Action item -> Search the records for the word "ángulos" and pick out every line that has it.

Recorded information section start

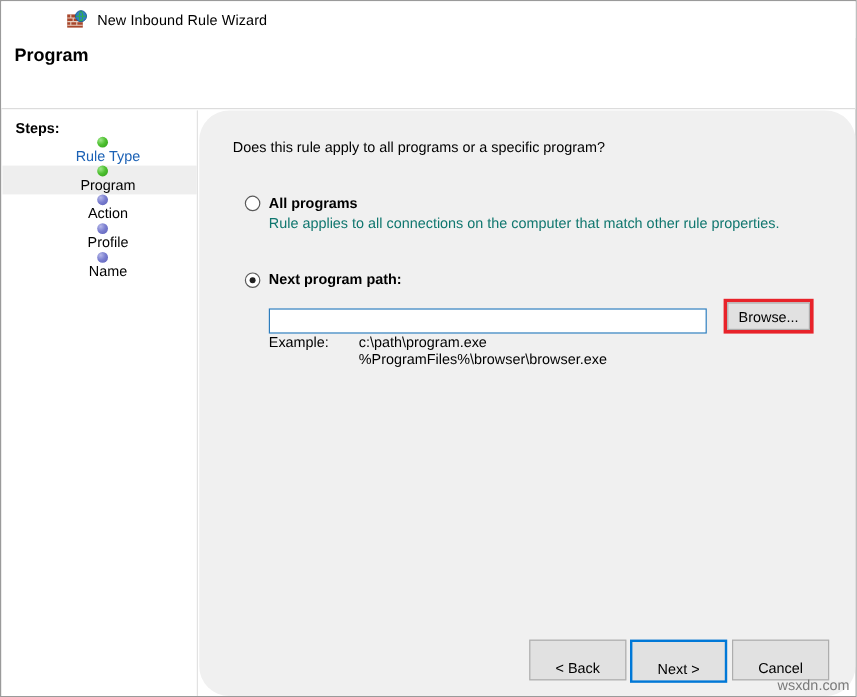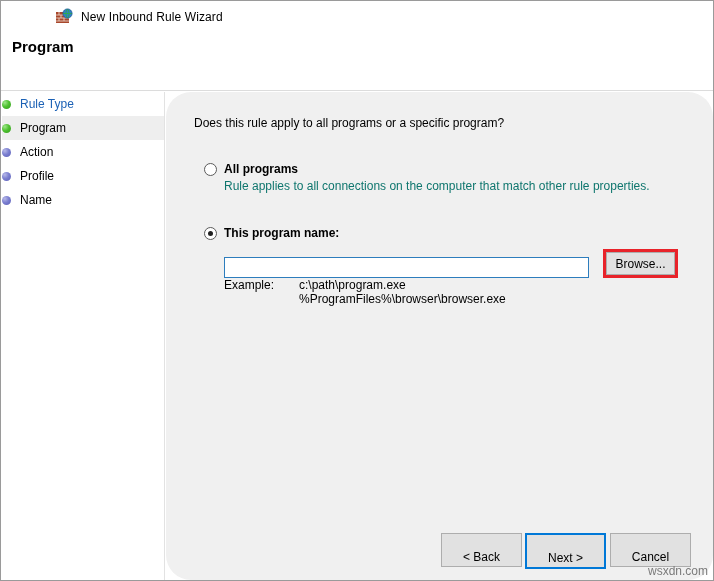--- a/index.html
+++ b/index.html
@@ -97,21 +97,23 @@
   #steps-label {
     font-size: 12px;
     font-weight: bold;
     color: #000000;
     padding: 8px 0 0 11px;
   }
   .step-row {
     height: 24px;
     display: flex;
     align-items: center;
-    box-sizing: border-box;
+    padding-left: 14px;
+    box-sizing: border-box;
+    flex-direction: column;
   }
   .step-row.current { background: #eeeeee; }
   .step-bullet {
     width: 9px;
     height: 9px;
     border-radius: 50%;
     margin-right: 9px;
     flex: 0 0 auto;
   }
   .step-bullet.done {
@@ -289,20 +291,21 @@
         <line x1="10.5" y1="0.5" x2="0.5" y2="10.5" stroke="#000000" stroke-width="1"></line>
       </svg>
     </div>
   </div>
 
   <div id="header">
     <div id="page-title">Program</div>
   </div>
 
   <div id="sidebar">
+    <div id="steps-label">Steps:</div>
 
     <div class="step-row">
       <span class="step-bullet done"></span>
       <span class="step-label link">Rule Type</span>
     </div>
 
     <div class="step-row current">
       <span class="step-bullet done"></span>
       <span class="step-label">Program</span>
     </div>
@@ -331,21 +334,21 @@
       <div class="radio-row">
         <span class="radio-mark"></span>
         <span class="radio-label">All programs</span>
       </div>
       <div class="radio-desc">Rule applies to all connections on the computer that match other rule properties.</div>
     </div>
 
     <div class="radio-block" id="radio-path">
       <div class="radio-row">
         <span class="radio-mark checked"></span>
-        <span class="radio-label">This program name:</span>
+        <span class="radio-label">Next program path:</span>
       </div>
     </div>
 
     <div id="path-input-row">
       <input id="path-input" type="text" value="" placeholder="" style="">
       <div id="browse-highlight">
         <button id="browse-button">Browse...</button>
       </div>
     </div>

Recorded information section end
Recorded information section start

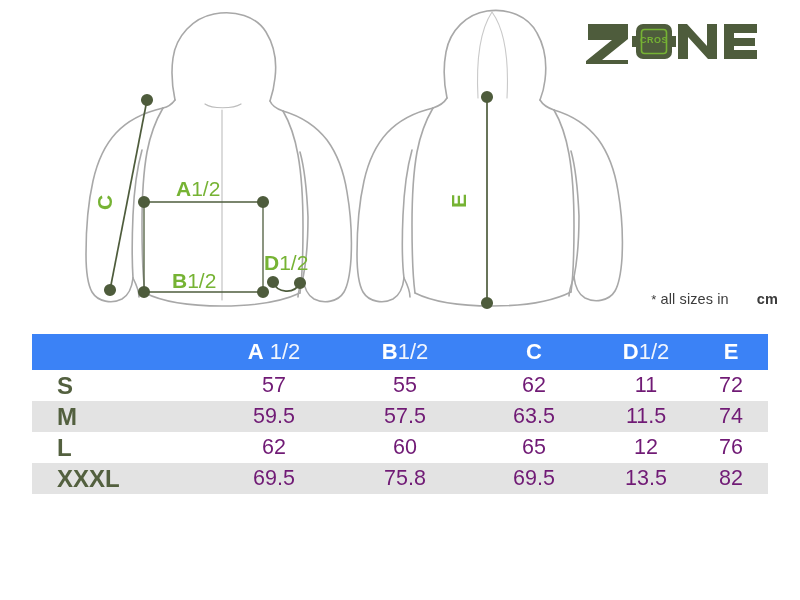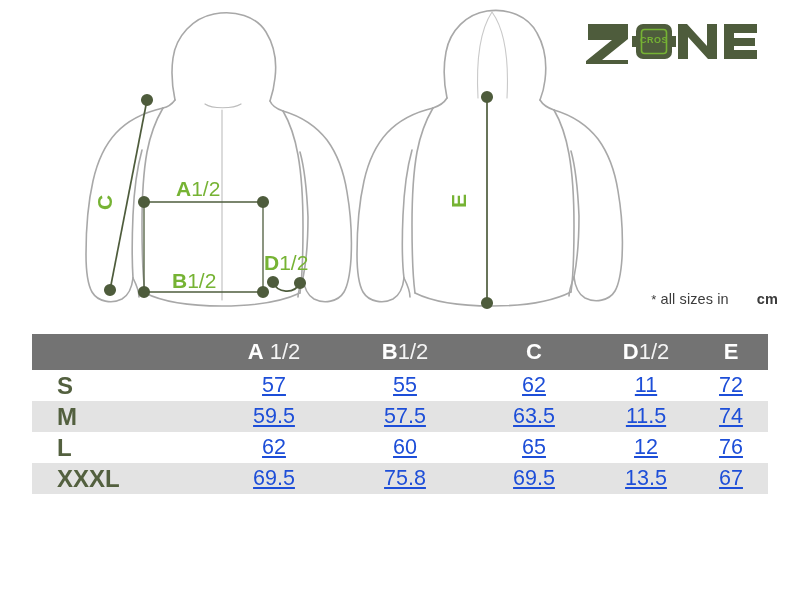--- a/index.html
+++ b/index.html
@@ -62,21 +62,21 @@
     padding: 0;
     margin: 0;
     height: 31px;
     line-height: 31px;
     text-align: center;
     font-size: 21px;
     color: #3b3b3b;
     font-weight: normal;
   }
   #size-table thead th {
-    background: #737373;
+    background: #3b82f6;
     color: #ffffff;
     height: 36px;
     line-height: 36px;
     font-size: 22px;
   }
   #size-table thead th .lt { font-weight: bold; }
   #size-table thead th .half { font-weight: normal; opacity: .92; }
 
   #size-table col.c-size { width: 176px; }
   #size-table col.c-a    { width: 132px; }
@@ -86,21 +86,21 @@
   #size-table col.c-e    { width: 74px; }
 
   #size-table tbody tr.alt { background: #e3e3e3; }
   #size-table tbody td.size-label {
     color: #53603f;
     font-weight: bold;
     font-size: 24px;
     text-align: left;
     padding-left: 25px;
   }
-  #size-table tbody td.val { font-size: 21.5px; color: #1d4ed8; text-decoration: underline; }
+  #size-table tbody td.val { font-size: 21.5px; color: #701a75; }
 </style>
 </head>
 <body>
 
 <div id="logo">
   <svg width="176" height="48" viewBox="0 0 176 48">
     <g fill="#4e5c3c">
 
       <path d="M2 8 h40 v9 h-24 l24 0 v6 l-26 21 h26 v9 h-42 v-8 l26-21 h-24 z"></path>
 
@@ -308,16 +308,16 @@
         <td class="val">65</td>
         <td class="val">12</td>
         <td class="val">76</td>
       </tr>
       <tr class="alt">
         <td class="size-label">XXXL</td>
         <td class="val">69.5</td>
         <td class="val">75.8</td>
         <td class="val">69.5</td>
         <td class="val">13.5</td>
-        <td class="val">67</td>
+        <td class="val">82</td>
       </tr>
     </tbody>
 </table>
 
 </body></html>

Recorded information section end
Recorded information section start

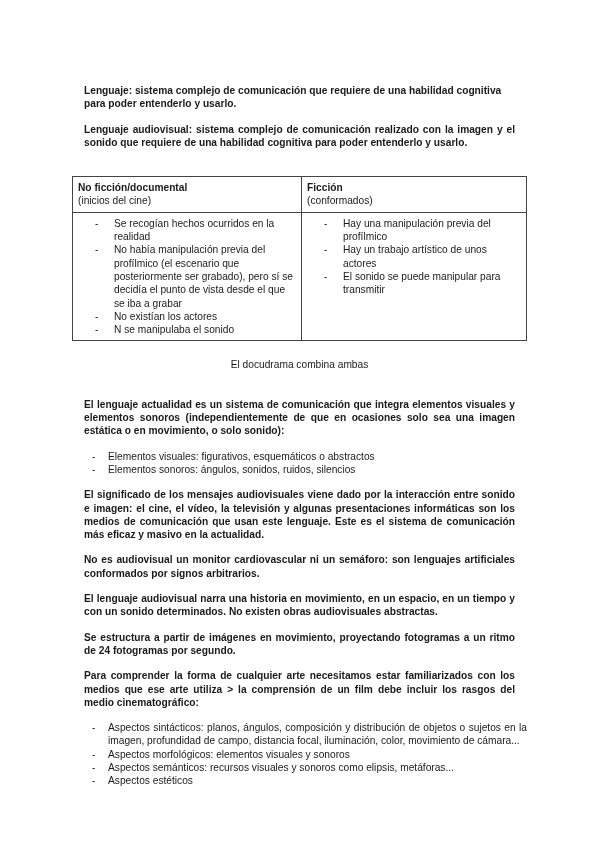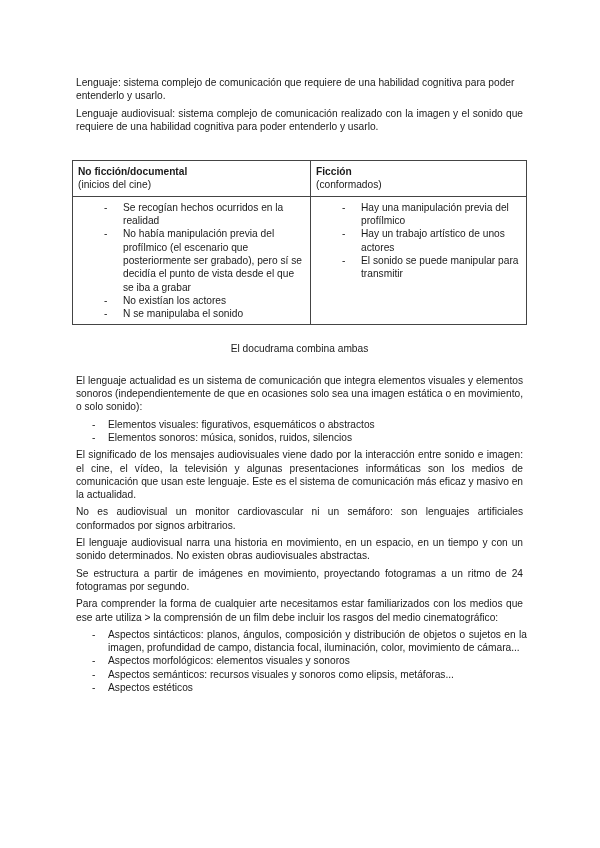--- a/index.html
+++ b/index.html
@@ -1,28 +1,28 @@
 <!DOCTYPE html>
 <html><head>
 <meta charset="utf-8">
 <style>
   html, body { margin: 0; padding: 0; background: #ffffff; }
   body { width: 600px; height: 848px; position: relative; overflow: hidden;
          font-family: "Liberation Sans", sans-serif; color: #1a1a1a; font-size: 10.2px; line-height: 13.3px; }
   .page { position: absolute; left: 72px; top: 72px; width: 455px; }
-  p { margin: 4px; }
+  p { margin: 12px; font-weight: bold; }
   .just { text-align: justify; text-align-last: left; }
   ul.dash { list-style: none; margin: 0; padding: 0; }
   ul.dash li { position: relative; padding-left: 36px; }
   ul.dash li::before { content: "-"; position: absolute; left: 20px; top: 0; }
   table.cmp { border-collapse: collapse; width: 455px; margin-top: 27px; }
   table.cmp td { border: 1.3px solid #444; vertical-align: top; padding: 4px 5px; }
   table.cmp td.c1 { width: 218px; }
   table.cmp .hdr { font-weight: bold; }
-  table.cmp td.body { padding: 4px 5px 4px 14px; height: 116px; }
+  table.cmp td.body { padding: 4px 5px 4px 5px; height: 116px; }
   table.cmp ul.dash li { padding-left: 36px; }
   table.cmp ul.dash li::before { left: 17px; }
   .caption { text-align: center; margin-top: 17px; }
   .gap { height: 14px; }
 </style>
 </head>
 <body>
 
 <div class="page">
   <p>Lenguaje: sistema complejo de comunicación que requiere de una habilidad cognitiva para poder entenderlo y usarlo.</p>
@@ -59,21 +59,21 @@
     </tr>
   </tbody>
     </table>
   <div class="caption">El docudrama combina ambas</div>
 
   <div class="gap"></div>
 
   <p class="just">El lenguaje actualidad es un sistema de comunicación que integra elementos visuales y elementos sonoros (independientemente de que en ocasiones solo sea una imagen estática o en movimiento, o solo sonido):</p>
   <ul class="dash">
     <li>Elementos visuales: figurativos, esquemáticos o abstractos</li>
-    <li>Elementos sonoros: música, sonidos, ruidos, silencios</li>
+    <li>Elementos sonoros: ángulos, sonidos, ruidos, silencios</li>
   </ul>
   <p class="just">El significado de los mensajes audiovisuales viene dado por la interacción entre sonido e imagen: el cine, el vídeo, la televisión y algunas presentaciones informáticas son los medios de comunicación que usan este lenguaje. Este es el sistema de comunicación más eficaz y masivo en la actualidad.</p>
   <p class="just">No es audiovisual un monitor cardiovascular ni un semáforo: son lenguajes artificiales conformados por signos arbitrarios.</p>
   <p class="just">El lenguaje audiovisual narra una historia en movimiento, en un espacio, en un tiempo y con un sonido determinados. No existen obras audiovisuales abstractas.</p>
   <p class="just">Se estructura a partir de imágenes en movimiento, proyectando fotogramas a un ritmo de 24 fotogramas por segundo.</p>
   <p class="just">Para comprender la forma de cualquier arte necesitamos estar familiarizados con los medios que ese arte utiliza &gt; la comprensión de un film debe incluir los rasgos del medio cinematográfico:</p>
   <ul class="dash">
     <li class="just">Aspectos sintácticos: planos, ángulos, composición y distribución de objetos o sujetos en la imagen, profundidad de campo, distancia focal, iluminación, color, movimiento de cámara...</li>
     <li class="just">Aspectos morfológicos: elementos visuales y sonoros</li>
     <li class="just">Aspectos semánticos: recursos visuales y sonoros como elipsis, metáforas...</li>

Recorded information section end

Final answer ->
+    <li>Elementos sonoros: ángulos, sonidos, ruidos, silencios</li>
     <li class="just">Aspectos sintácticos: planos, ángulos, composición y distribución de objetos o sujetos en la imagen, profundidad de campo, distancia focal, iluminación, color, movimiento de cámara...</li>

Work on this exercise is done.